After the Royal Festival Hall, Pentangle kept their creative engine running as they embarked on a British tour. I caught them a couple more times on that tour and they just seemed to get better and better. Those of us present at their Lyceum show forgot about everything that night, everything apart from the electrifying synergy being played out in front of us. Sally Free And Easy dispersed itself into the auditorium like smoke rings into candlelight. Most of those present probably weren’t aware of the lengths to which Terry had gone to retain match fitness. So when he concluded his drum solo on In Time, we weren’t applauding his valiant efforts prior to that point. We were applauding the same thing we would have applauded had we seen him play it at Fillmore West in 1969, when Pentangle opened for Grateful Dead — his ability to dismantle a rhythm before our eyes and reassemble it in a totally different order, somehow making it groove twice as sweetly as it had done before.

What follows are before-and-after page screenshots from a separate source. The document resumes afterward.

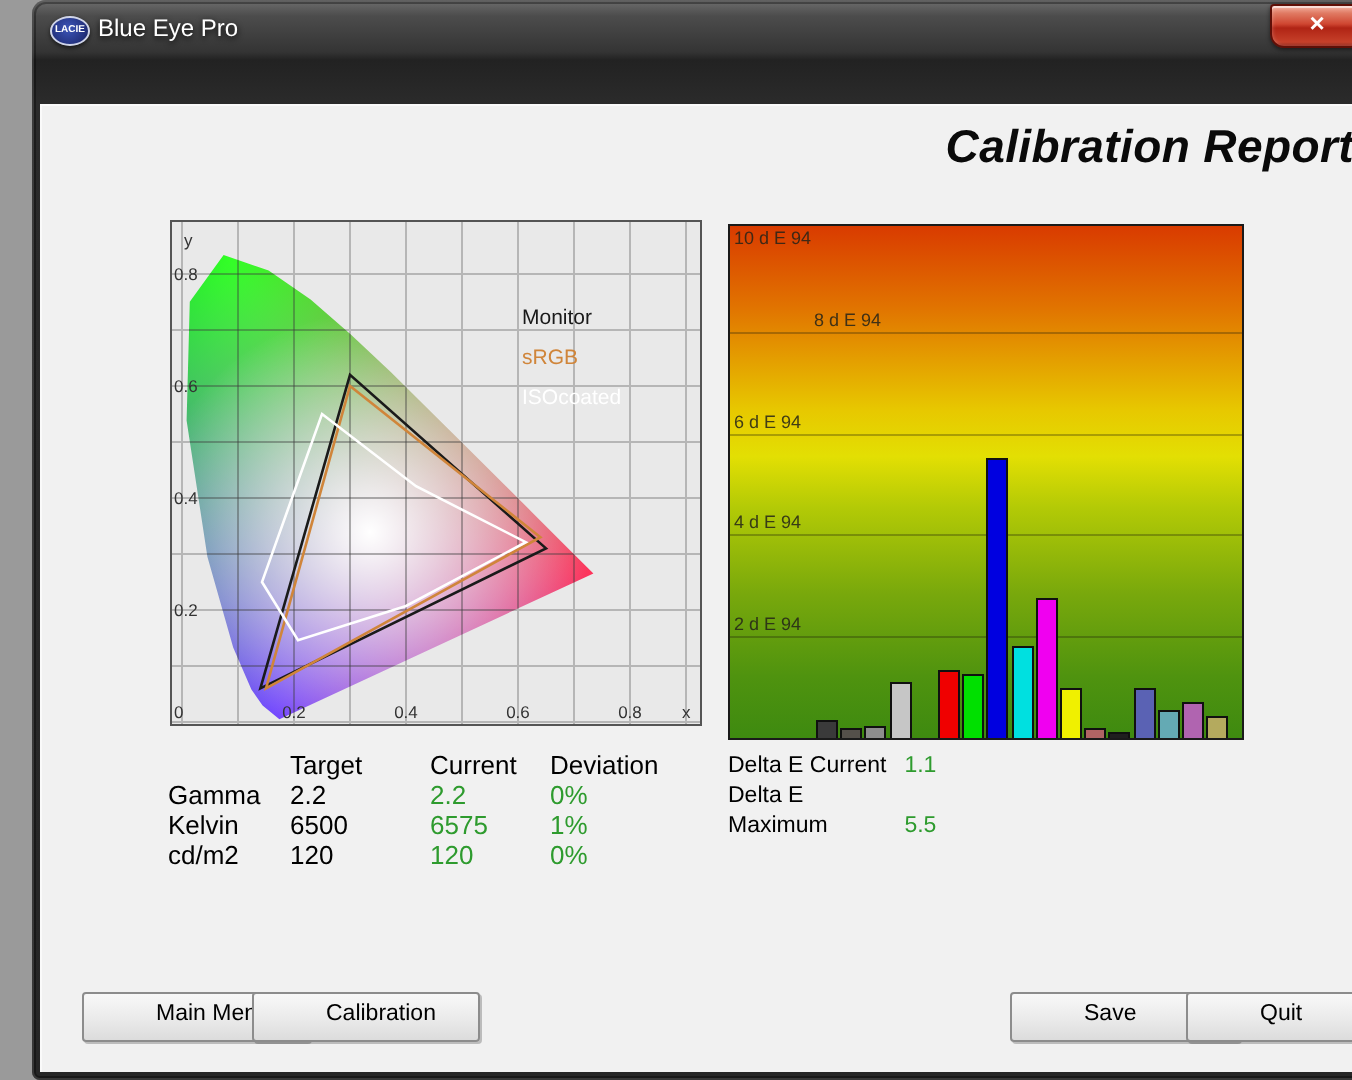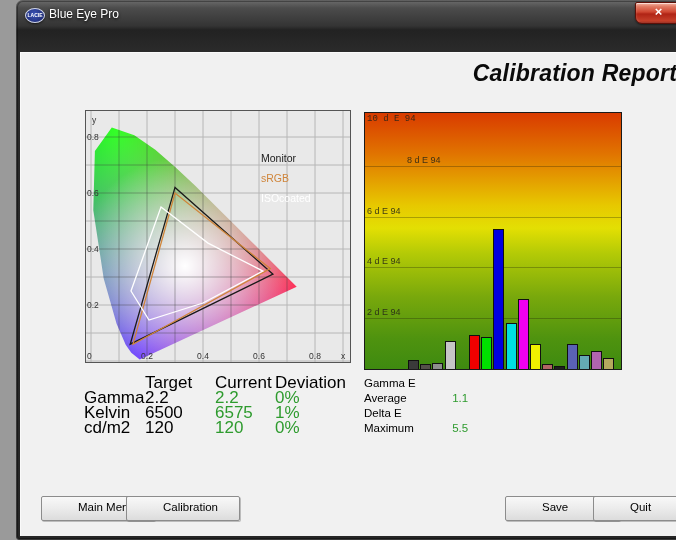"10 d E 94" div.de-label { font-family: Liberation Mono, monospace -> none }
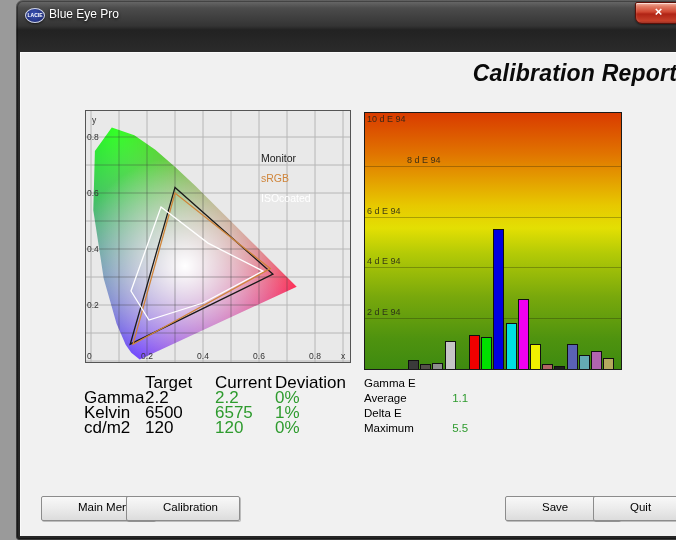"Target" .settings-table { font-size: 17px -> 13px }
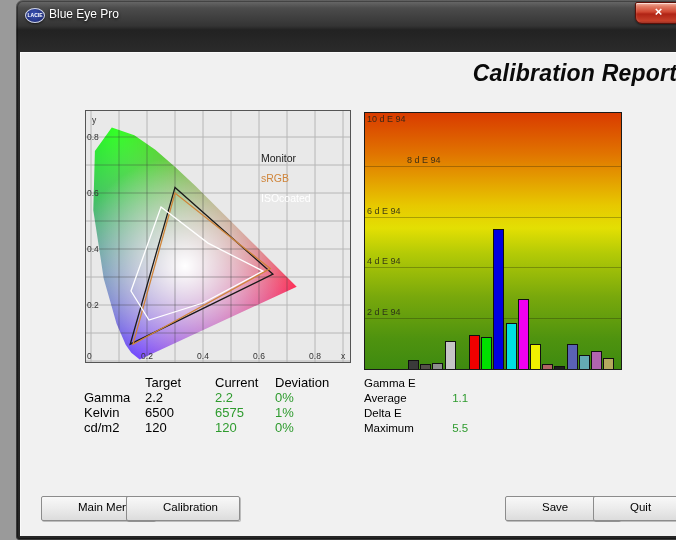"Gamma E Average" span.lbl { text: Gamma E Average -> Delta E Current }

They knew they’d killed it that night. They even came out after the gig, to the Lyceum bar and happily chatted to the fans who stayed behind hoping to thank them. And then, after a triumphant headline set at The Green Man festival the following month, Pentangle adjourned for a while. Bert had been diagnosed with lung cancer, but a string of US dates with Neil Young suggested that — now half a lung lighter — he was on the mend. Yet, turning up to see Pentangle’s acoustic set at the 2011 Glastonbury Festival, it was still startling to see the Bert who gingerly shuffled on stage to pick up his guitar. His clothes seemed way too big for him, such was his dramatic weight loss. Loren had been ill at the same time as Bert, but the last we had heard, she too was on the mend. After that set, I bumped into her. Though typically upbeat, she mentioned something about her and Bert facing further complications, but it was going to be all right, she assured me. Then she suggested that I come and say hello to the band. “Are you sure?” I asked. Yes, she was sure. So I ambled back and said my thank yous. I hardly ever go backstage. I was so glad I did. Bert’s handshake was firm, and because he suddenly looked so slight, I remember feeling surprised about that.


And so, to the South Bank one last time, a beautiful August evening. Out in the auditorium, we didn’t realise the extent to which Bert’s cancer had spread. But in a second, something changed. A drop in the air pressure, perhaps. A long gaze out beyond the footlights. We sat and watched as — minus the rest of the band — he faced John to sing Soho. We watched two old friends locked into a melody they first played 45 years previously. In that moment, we sensed this might be the last time. Two months later, Bert had gone, soon to be followed by Loren. In 2015, John left us too.

Over 50 years have now elapsed since that first Pentangle concert at the Royal Festival Hall. Five decades is a long time, of course. Fashions come and go and come back again. What once might have sounded bold and innovative can, with the passage of decades, end up sounding quaint and stale. But none of that applied to Pentangle. Back in 1967, there wasn’t a band on the planet that sounded like them. As they walked off that stage for the final time, there still wasn’t a band on the planet that sounded like them. And with the passing of every year, it seems a little more certain that there never will be.